How to convert $x^2 - (y^3) = x$ to polar coordinates

Question

I understand that $x = r \cos(\theta)$ and $y = r \sin(\theta)$, and $x^2 + y^2 = r^2$, but I cannot figure out the algebraic manipulation needed for this problem.
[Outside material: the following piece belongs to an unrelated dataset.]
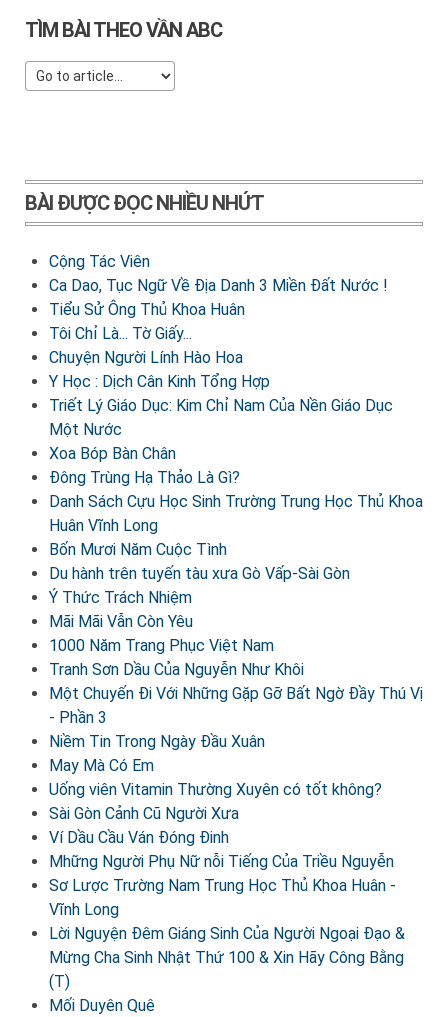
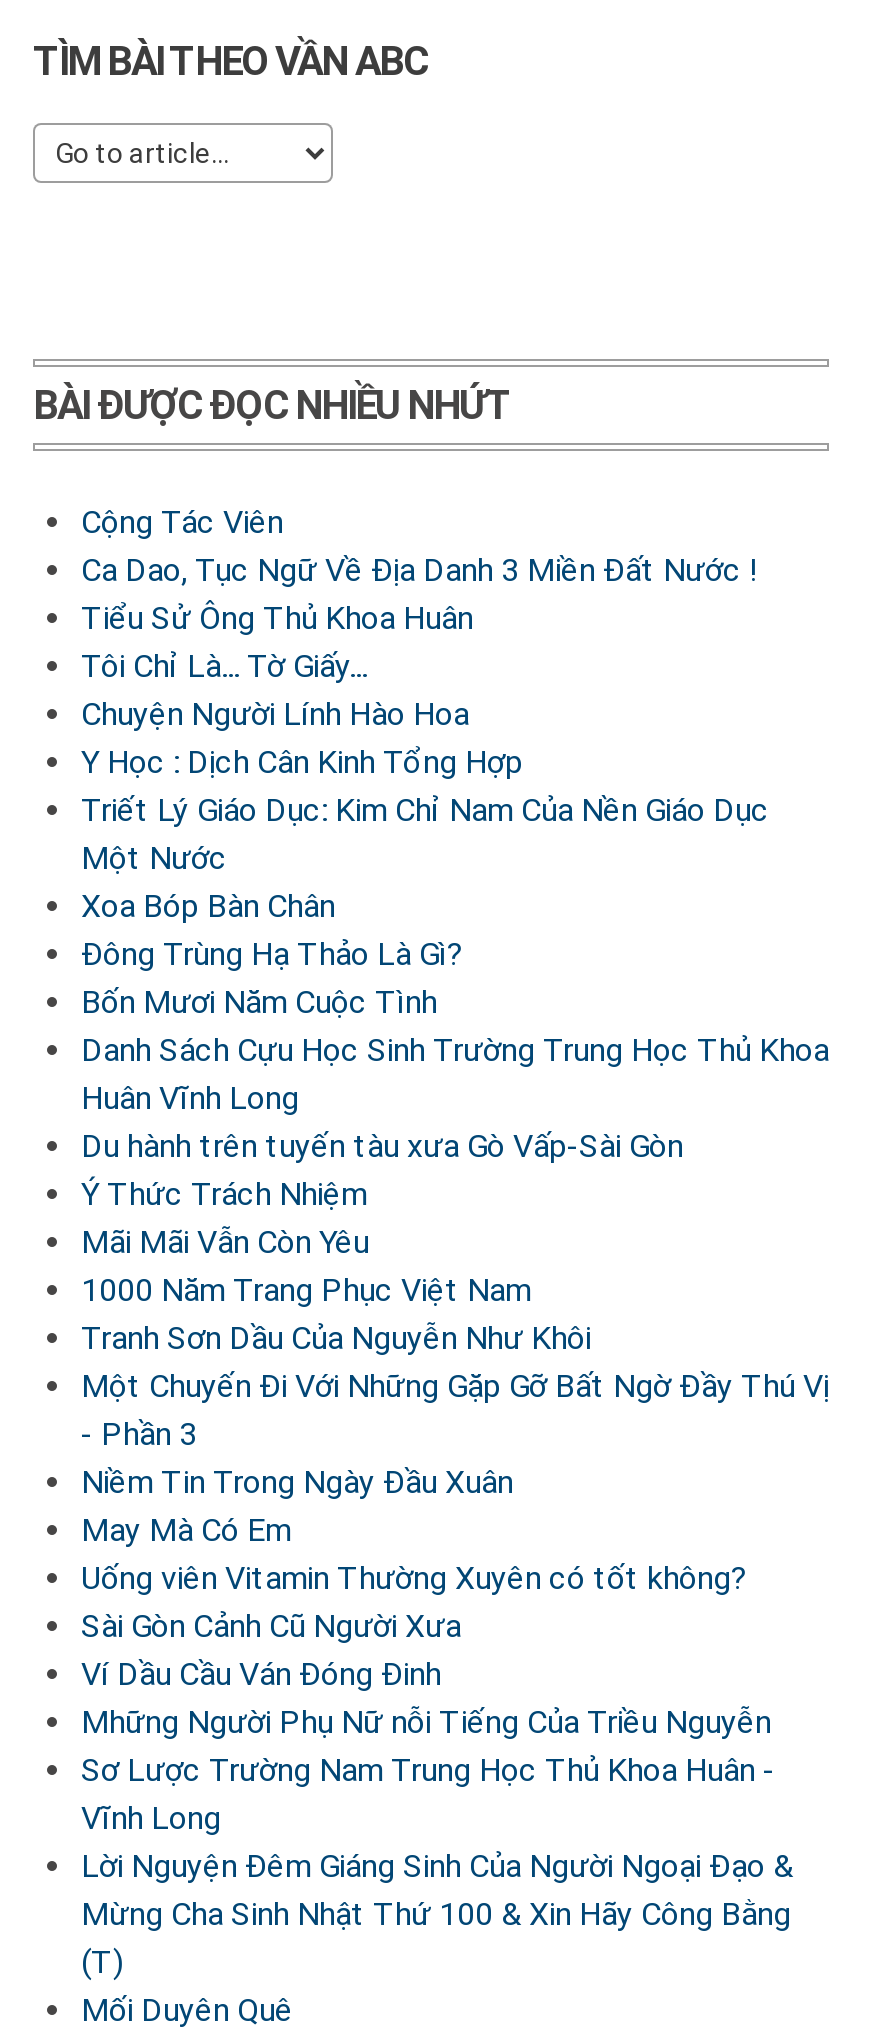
moved down: Danh Sách Cựu Học Sinh Trường Trung Học Thủ Khoa | Huân Vĩnh Long

moved up: Bốn Mươi Năm Cuộc Tình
I need to isolate $r$ onto one side.

Thanks for you help!

Answer 1

Substitute your equations into the cartesian one:

$$x^2-y^3=x$$

$$\implies(r\cos\theta)^2 -(r\sin\theta)^3=r\cos\theta$$

Now the equation is in polar coordinates, and you can manipulate it into the form you desire.

Edit after comment:

Then we have $$r(r\cos^2\theta-r^2\sin^2\theta-\cos\theta)=0$$

$$r\sin^2\theta(r^2-\frac{\cos^2\theta}{\sin^2\theta}r+\frac{\cos\theta}{\sin\theta})=0,\quad \sin\theta\neq0$$

$$(r-\frac{1}{2}\cot^2\theta)^2+\cot\theta-\frac{1}{4}\cot^4\theta=0,\quad\sin\theta\neq0,\quad r\neq0$$

$$\implies r=\frac{1}{2}\cot^2\theta\pm\sqrt{\frac{\cot^4\theta-4\cot\theta}{4}} =\frac{\cot^2\theta\pm\sqrt{\cot^4\theta-4\cot\theta}}{2},\quad r\neq0,\sin\theta\neq0$$